GCP Dataflow template for automation using terraform

Hello Team,

I am trying to automate the creation of Dataflow jobs for the component BQloader and enricher using terraform in GCP, to do so I need dataflow job template created for each components.
Can you please let me know if you have these template already available for all the components , if not can you guide me through how to create these templates using the docker images.

The terraform resource I am planning for using is either a
1.dataflow jobs using template (if the templates are already available)
2. flex_template resource (This requires creation of flex template for which I need your guidance.)

resource “google_dataflow_job” “big_data_job” {
name = “dataflow-job”
template_gcs_path = “gs://my-bucket/templates/template_file”
temp_gcs_location = “gs://my-bucket/tmp_dir”
parameters = {
foo = “bar”
baz = “qux”
}
}

resource “google_dataflow_flex_template_job” “big_data_job” {
provider = google-beta
name = “dataflow-flextemplates-job”
container_spec_gcs_path = “gs://my-bucket/templates/template.json”
parameters = {
inputSubscription = “messages”
}
}



Please let me know if there is some alternate way to automate the creation of GCP dataflow jobs using terraform.

Hello @Srashti ,

For Enrich, please take a look at our terraform module which deploys the Snowplow Enrich PubSub service on Compute Engine. We don’t offer a similar module for Beam Enrich, as we plan to deprecate it soon.

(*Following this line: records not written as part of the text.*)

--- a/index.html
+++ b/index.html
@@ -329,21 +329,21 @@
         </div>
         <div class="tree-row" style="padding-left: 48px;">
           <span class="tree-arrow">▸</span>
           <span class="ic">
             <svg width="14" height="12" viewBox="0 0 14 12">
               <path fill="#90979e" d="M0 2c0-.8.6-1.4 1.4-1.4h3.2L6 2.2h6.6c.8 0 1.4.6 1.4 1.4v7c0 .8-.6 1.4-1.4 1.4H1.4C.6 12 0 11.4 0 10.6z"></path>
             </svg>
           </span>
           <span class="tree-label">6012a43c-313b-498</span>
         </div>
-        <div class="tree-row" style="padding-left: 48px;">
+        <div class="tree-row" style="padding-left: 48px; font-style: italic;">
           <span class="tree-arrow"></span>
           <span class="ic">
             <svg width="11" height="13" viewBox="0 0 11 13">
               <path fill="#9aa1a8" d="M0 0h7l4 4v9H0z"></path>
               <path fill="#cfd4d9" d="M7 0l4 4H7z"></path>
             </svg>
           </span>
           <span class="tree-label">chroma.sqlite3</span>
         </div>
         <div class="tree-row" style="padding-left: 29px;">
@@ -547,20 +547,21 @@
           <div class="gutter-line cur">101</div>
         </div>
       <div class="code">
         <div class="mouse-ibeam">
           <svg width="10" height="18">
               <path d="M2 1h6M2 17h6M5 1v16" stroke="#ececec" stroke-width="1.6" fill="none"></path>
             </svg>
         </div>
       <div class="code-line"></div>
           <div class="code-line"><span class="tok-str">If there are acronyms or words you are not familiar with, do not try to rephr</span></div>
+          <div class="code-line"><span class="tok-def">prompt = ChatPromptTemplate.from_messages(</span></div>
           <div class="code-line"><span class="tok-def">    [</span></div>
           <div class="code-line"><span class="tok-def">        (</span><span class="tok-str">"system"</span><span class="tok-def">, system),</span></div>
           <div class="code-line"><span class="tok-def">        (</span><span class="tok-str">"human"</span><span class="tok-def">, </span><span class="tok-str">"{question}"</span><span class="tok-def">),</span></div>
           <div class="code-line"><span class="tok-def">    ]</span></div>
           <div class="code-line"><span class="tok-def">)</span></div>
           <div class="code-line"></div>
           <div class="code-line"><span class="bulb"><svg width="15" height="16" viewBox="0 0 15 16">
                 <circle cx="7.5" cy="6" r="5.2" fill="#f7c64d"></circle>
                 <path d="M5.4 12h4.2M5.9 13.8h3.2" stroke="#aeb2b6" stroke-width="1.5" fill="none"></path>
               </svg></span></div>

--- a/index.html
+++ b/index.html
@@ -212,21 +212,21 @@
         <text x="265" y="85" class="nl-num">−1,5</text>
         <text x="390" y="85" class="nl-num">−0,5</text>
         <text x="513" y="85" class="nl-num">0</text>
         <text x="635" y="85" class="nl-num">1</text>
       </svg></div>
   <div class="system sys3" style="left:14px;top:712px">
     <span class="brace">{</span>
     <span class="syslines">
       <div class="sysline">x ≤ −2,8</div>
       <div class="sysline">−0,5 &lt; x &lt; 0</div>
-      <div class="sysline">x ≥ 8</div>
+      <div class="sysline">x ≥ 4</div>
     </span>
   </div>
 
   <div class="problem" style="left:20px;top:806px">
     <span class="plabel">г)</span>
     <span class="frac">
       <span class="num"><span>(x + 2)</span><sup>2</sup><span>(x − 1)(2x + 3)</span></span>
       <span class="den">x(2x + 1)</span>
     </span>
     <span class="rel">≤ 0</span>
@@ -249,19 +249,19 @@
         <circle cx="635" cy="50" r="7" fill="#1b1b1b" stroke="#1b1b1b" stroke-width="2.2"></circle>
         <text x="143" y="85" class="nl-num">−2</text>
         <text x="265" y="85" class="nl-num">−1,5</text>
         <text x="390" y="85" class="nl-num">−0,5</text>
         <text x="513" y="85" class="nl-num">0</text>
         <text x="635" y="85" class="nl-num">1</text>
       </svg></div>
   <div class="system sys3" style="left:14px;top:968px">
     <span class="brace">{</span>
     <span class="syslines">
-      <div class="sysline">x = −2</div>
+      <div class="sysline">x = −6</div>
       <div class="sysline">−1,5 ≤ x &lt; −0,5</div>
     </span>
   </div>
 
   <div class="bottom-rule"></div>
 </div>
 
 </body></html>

For BQ Loader, there is no terraform module to share at the moment however we’ll be releasing a streaming BQ Loader soon and there will be an open source terraform module for that.

Please let us know if you have further questions.

Regards.

Thank you so much for your response.
We are currently creating dataflow jobs for enricher, bqloader and gcsloader.
We are using below command for manual setup something like below:
docker run
snowplow/snowplow-bigquery-loader:0.6.4
–runner=DataFlowRunner
–jobName=jobname
–project=projectid
–streaming=true
–region=region
–workerZone=zone
–gcpTempLocation=bucket_path
–config=configfile
–resolver=configfile
–serviceAccount=serviceaccount

I want to automate this using terraform. To use terraform dataflow module directly we donot have the flex templates. Can you please guide if there is an alternate way to create these dataflow job using terraform

Terraform supports Dataflow flex templates, but they aren’t currently supported in the official Snowplow Terraform modules. I can’t confirm if Snowplow will add support for Flex but given that enrich is moving away from Dataflow entirely I don’t think it’ll be a focus.

Thank you for letting me know about the plans to deprecate beam enrich. I will give it a try for Enrich Pub sub for enricher component.

Apart from this for the other two components i.e. BQloader and GCSLoader. For these two components also we are planning for dataflow jobs. Are there any reference available for these components flex templates?

And can you also suggest which GCP managed service I can use for implementing BQloader and GCSLoader.

I don’t think there’s a Terraform template available for this yet but typically you would run both of these services on Dataflow (streaming).